Воробушек же тем временем сел на подаренную чернильницу, нагадил в нее (я не шучу), затем взлетел вверх, повис в воздухе, потом с размаху будто стальным клювом ткнул в стекло фотографии, изображающей полный университетский выпуск 94-го года, разбил стекло вдребезги и затем уже улетел в окно. Профессор переменил номер на телефоне и вместо того, чтобы позвонить Буре, позвонил в бюро пиявок, сказал, что говорит профессор Кузьмин и что он просит сейчас прислать ему пиявок на дом.
Положив трубку на рычажок, опять-таки профессор повернулся к столу и тут же испустил вопль. За столом этим сидела в косынке сестры милосердия женщина с сумочкой с надписью на ней: «Пиявки». Вопил профессор, вглядевшись в ее рот. Он был мужской, кривой, до ушей, с одним клыком. Глаза у сестры были мертвые.
— Денежки я приберу, — мужским басом сказала сестра, — нечего им тут валяться. — Сгребла птичьей лапой этикетки и стала таять в воздухе.
Прошло два часа. Профессор Кузьмин сидел в спальне на кровати, причем пиявки висели у него на висках, за ушами и на шее.

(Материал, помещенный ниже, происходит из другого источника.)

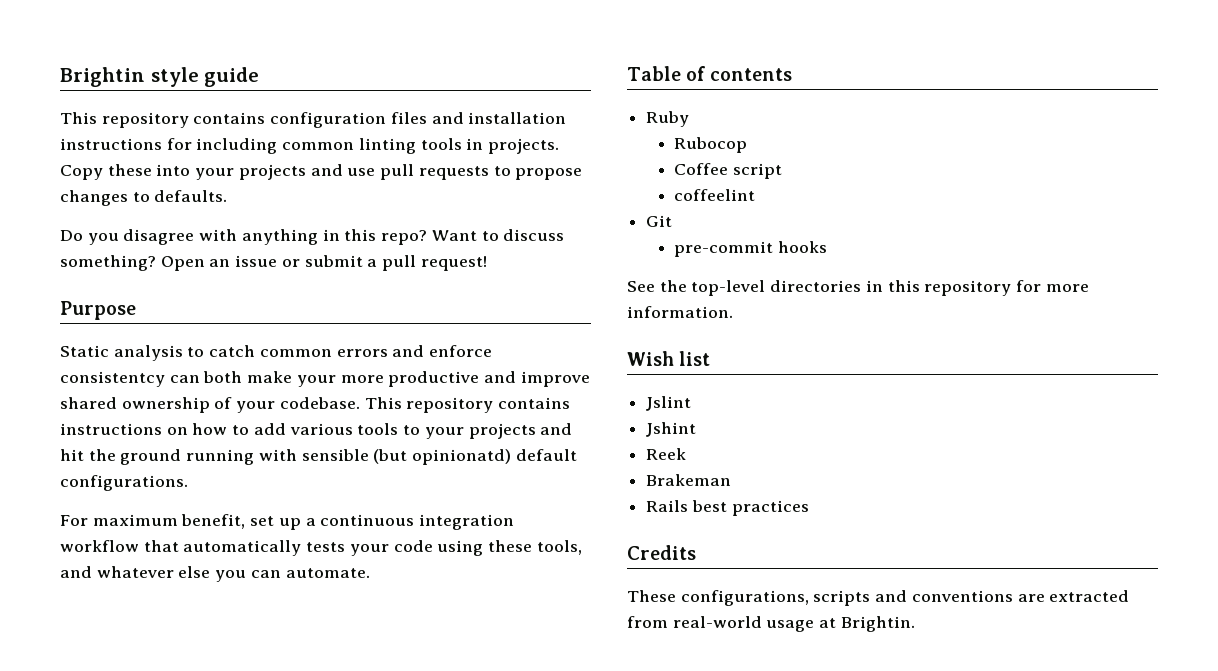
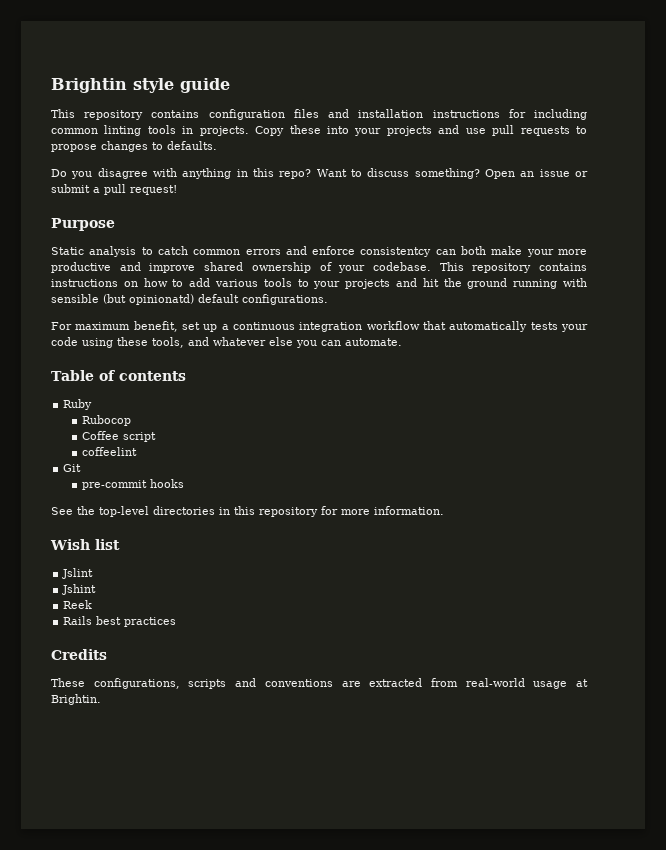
[646,474,732,486] // Brakeman -> (93, 604) none

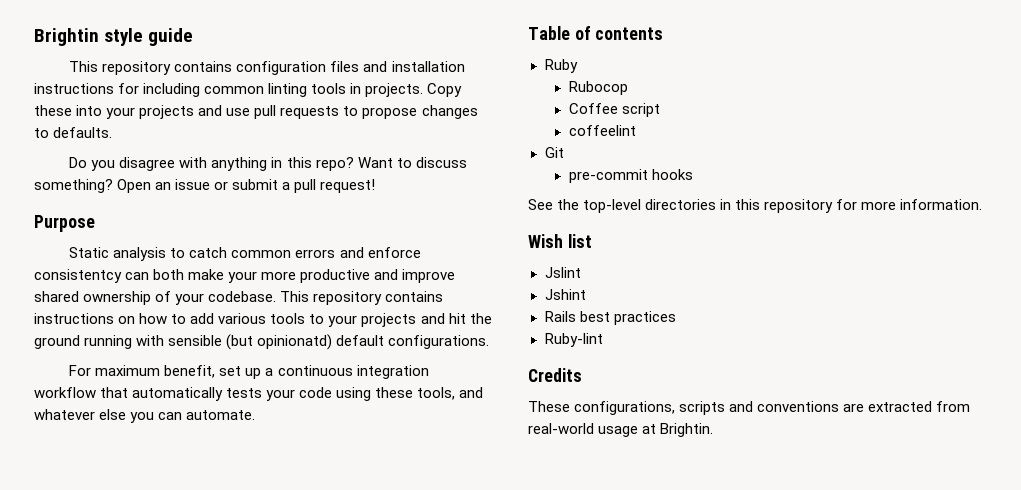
[63,600,93,609] // Reek -> (586, 294) none
(177, 622) none -> [544,333,603,347] // Ruby-lint

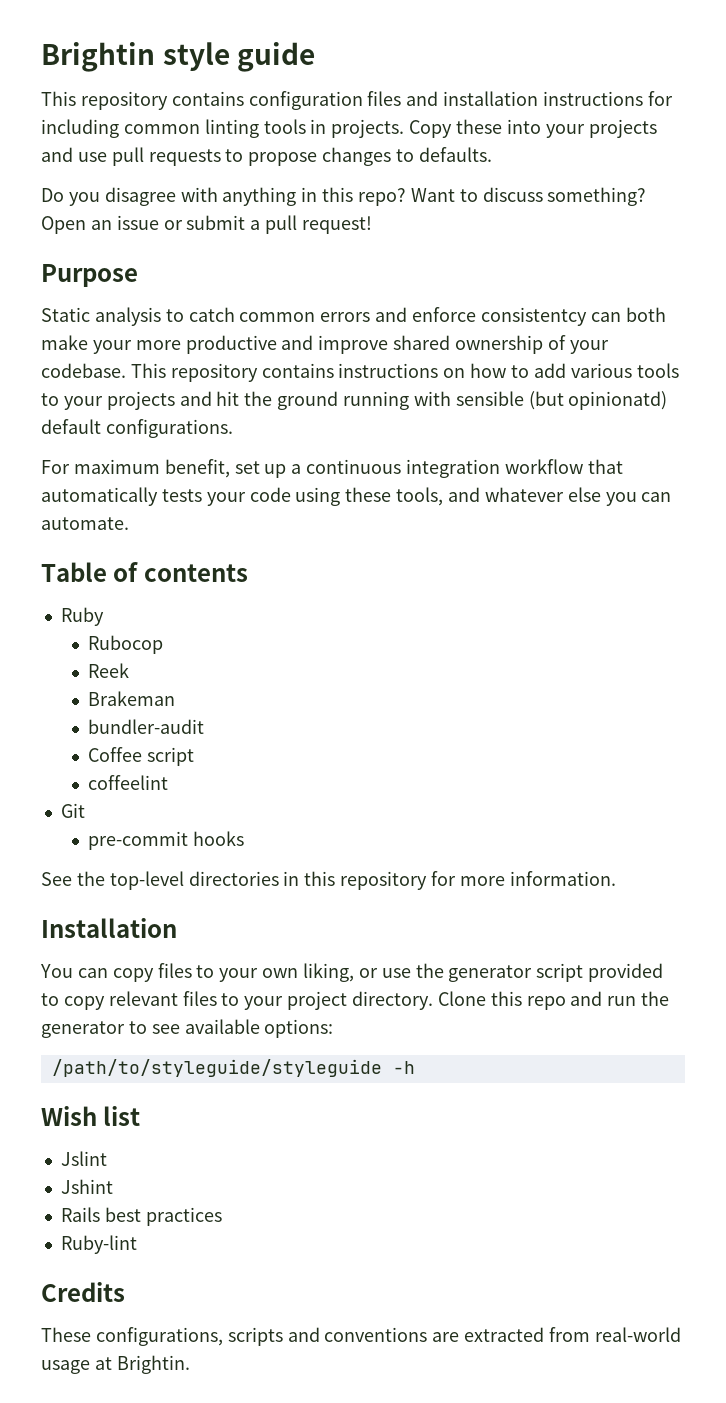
(628, 88) none -> [88,663,130,678] [88,691,176,706] [88,719,205,734] // Reek // Brakeman // bundler-audit
(983, 204) none -> [41,918,177,938] [40,963,664,982] [41,991,670,1010] [41,1019,334,1038] [51,1059,415,1077] // Installation // You can copy files to your own liking, or use the generator script provided to copy relevant files to your project directory. Clone this repo and run the generator to see available options: // /path/to/styleguide/styleguide -h

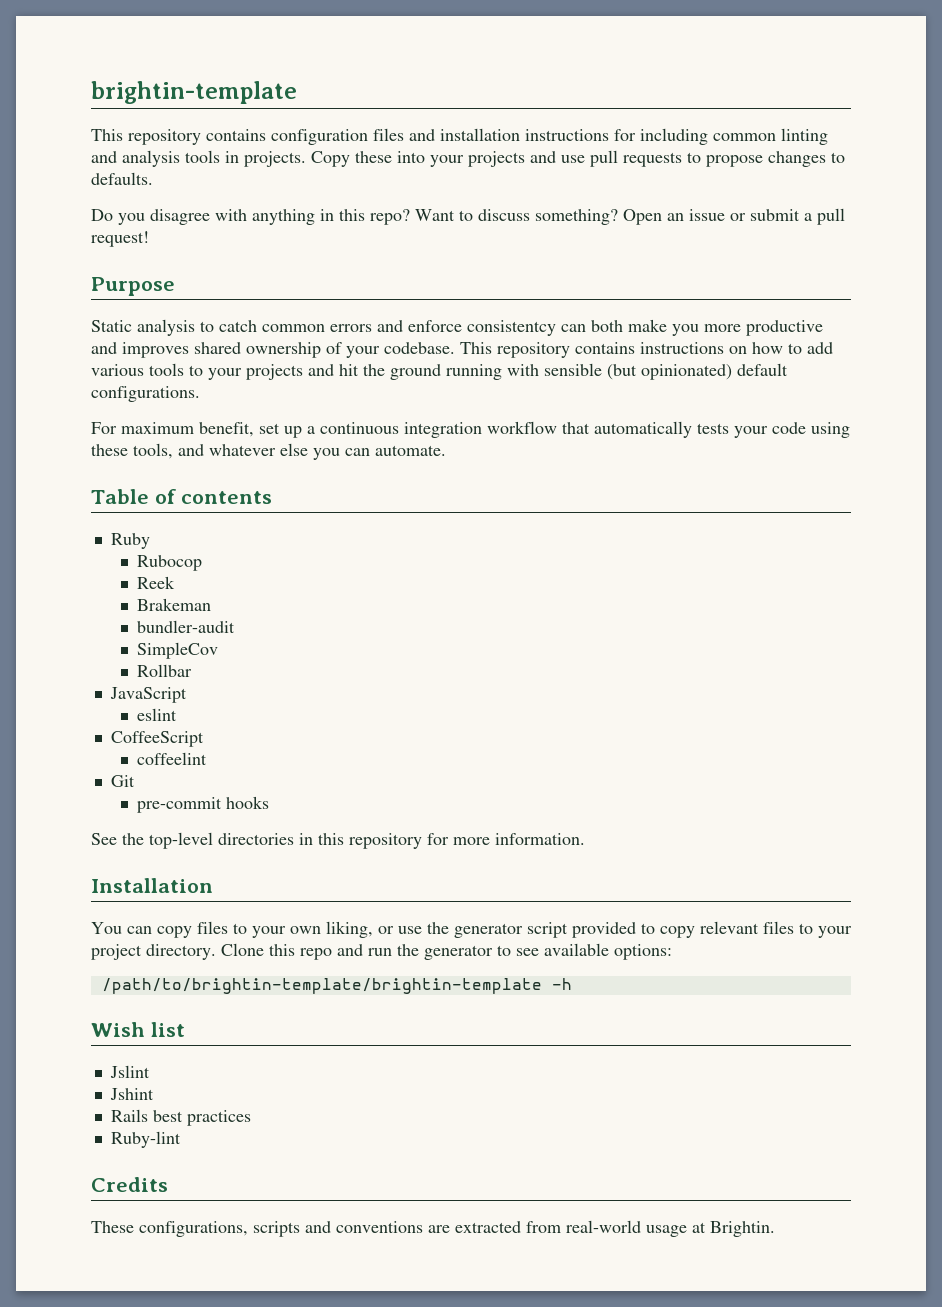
[41,42,316,72] Brightin style guide -> [91,81,297,104] brightin-template
(259, 128) none -> [91,150,180,167] and analysis
[92,340,132,354] your -> [672,324,699,336] you
[318,335,389,354] improve -> [122,342,189,358] improves
[568,391,668,410] opinionatd) -> [641,364,732,380] opinionated)
[88,747,195,766] Coffee script -> [137,642,219,659] [137,664,193,677] [109,687,187,703] [137,708,178,721] [110,731,204,747] SimpleCov // Rollbar // JavaScript // eslint // CoffeeScript
[51,1059,382,1077] /path/to/styleguide/styleguide -> [101,978,542,994] /path/to/brightin-template/brightin-template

В ногах у Кузьмина на шелковом стеганом одеяле сидел седоусый профессор Буре, соболезнующе глядел на Кузьмина и утешал его, что все это вздор. В окне уже была ночь.
Что дальше происходило диковинного в Москве в эту ночь, мы не знаем и доискиваться, конечно, не станем, тем более, что настает пора переходить нам ко второй части этого правдивого повествования. За мной, читатель!
За мной, читатель! Кто сказал тебе, что нет на свете настоящей, верной, вечной любви? Да отрежут лгуну его гнусный язык!